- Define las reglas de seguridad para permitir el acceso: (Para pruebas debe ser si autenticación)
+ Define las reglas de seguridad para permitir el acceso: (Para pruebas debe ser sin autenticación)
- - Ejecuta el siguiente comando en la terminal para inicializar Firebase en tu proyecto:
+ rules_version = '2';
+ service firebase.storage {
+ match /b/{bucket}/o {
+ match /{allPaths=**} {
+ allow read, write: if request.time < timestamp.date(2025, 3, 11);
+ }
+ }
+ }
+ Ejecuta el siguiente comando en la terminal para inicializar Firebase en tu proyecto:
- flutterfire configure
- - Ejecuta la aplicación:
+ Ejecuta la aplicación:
● ● ● ● ● ● ●
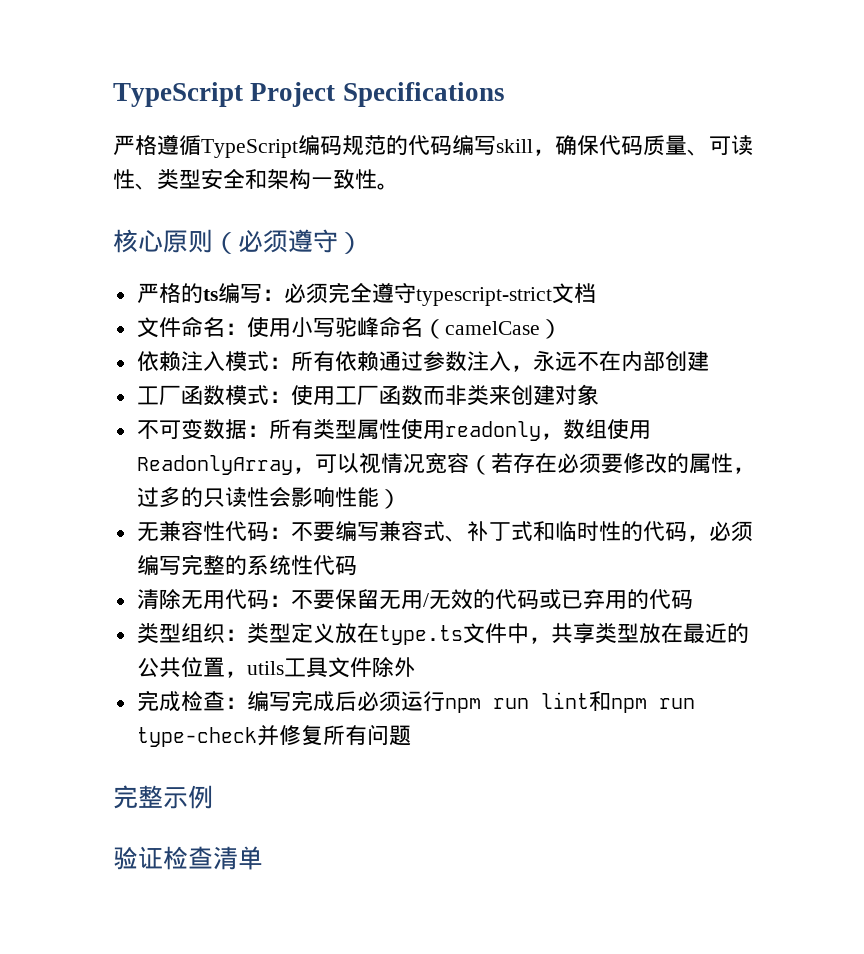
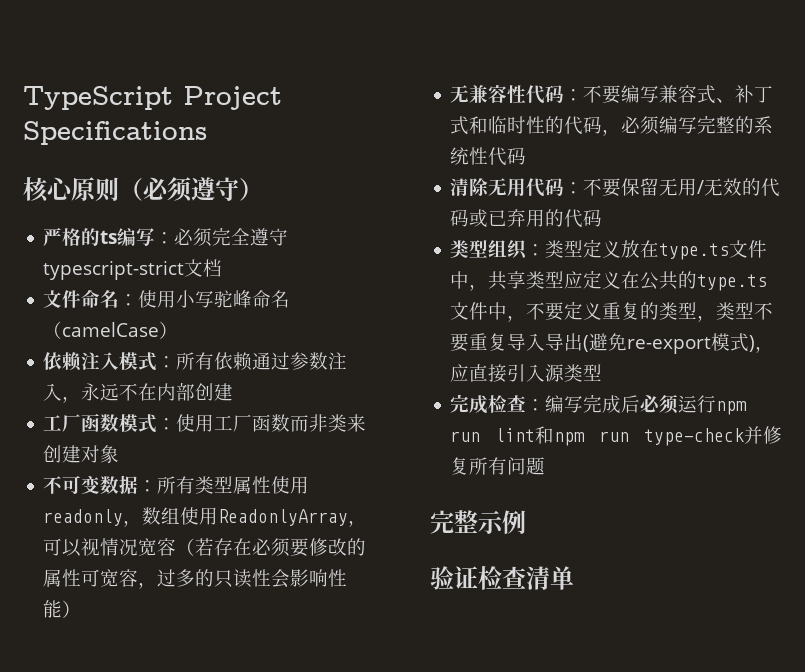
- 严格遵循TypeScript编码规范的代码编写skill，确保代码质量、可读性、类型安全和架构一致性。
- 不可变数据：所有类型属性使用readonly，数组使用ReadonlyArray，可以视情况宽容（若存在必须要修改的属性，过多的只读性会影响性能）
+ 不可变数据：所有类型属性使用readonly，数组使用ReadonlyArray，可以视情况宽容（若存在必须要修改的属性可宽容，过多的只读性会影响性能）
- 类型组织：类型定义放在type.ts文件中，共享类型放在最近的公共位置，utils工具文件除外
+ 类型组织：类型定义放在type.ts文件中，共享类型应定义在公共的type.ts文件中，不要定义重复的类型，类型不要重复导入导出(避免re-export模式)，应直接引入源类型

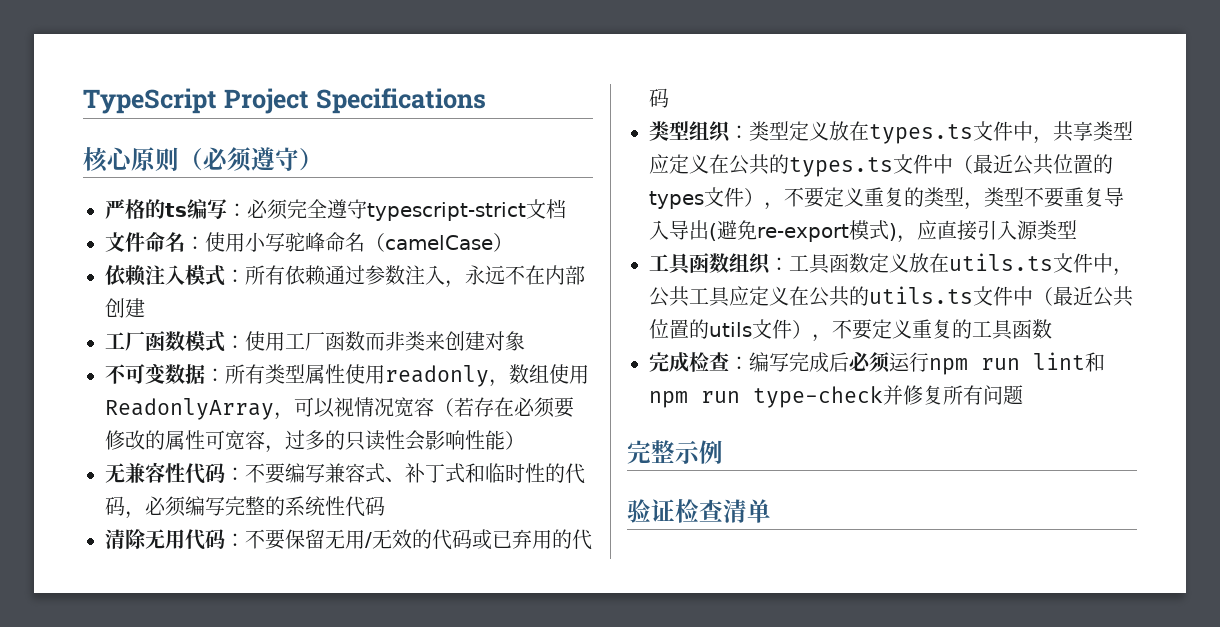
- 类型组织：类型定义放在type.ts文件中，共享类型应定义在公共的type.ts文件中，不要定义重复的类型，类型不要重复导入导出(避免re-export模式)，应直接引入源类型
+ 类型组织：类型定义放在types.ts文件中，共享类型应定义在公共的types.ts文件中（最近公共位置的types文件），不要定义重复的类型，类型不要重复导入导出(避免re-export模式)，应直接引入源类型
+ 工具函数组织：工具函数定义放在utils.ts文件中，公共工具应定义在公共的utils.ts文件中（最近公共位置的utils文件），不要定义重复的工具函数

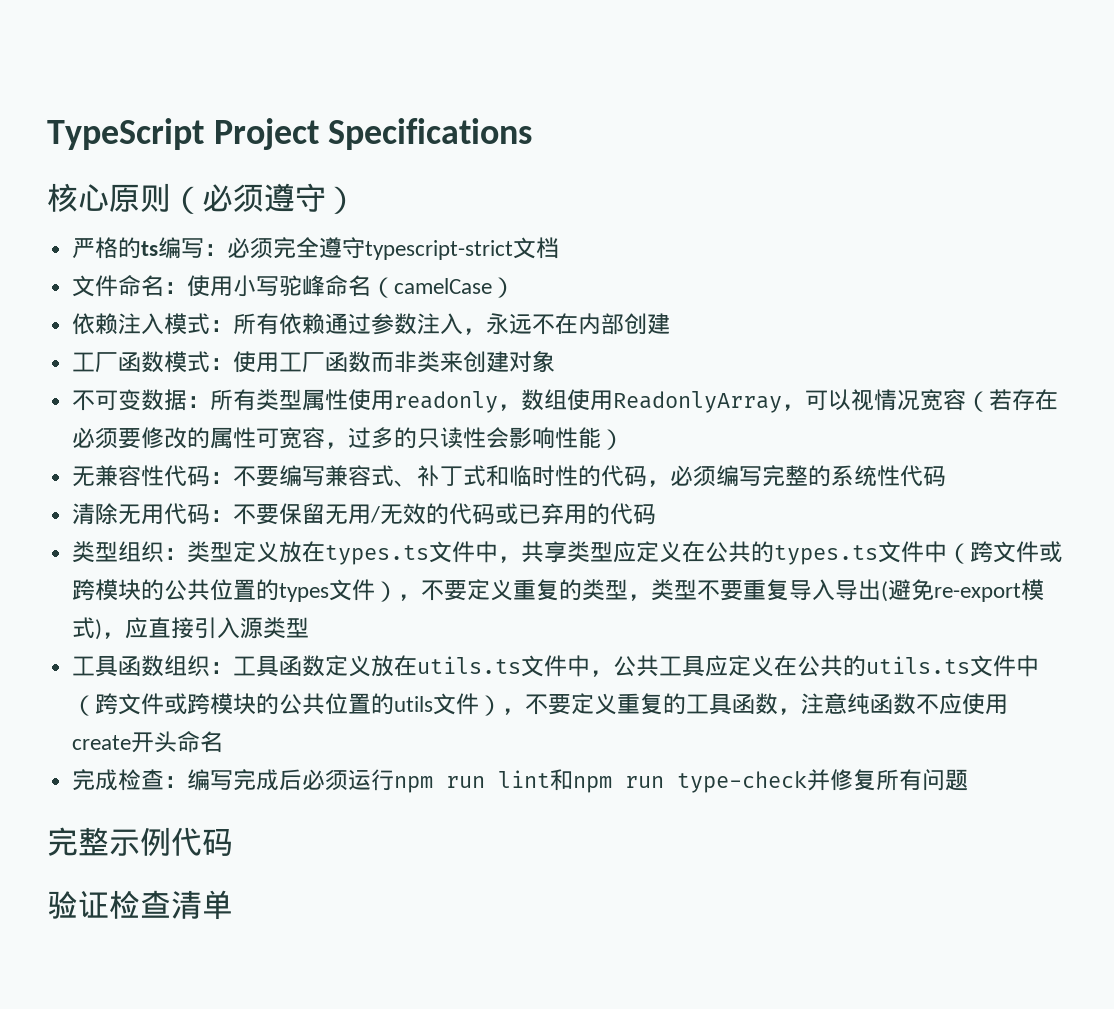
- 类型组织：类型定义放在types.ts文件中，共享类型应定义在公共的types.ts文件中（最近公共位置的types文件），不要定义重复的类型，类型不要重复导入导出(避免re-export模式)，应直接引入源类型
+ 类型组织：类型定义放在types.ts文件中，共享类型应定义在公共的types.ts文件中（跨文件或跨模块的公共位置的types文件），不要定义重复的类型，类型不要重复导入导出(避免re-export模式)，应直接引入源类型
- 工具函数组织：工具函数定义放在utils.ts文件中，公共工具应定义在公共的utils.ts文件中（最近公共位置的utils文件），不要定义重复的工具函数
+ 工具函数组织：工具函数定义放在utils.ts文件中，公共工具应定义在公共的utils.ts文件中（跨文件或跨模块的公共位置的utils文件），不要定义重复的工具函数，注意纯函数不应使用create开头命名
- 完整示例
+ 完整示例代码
● ● ● ● ● ● ●
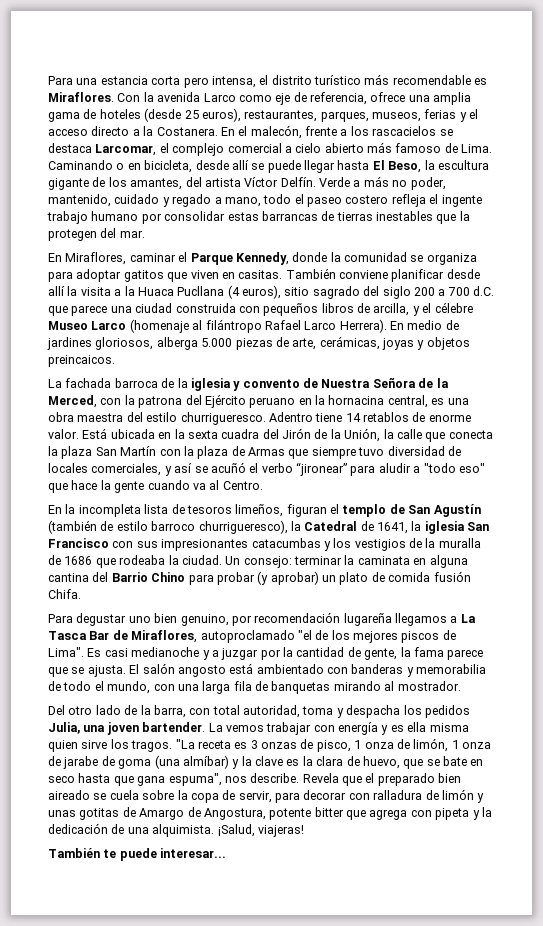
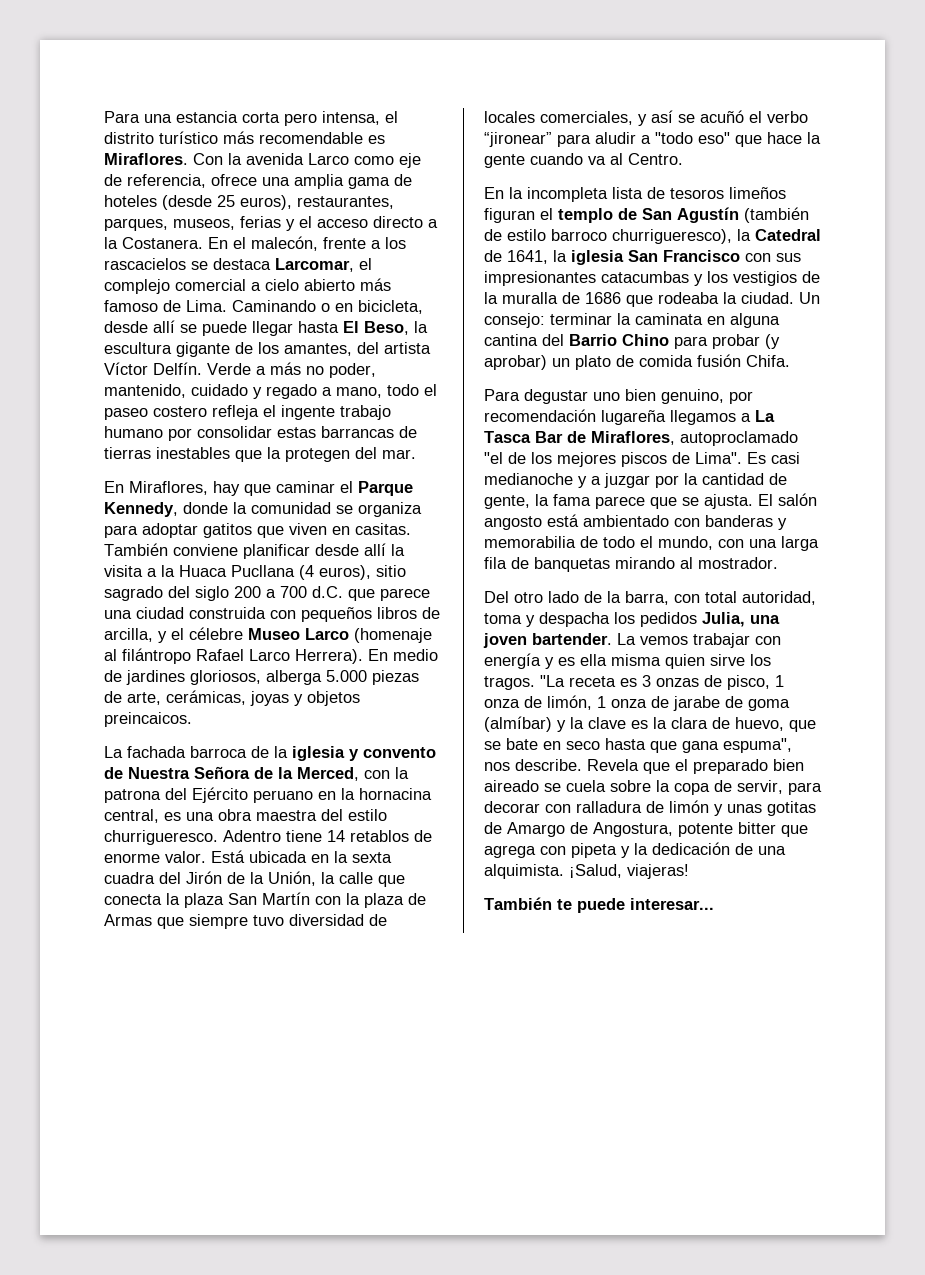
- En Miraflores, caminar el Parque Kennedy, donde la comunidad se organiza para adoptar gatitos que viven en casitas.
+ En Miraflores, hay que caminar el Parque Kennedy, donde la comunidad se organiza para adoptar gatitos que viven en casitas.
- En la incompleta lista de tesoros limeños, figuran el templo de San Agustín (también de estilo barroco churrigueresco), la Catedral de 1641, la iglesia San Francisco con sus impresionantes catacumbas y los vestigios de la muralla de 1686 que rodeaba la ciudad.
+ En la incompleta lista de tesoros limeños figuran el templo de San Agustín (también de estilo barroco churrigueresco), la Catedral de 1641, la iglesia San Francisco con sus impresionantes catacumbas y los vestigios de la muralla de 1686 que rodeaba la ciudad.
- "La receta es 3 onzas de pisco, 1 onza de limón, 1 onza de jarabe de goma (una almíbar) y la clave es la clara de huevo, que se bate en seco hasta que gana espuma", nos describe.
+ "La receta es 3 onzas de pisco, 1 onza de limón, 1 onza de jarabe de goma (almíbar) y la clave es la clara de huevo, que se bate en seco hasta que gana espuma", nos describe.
● ● ● ● ● ● ●
* What to produce *
Looking at the entries above, state the number of lines that contain "最近公共位置的utils文件" and add nothing more.

* Problem solution *
2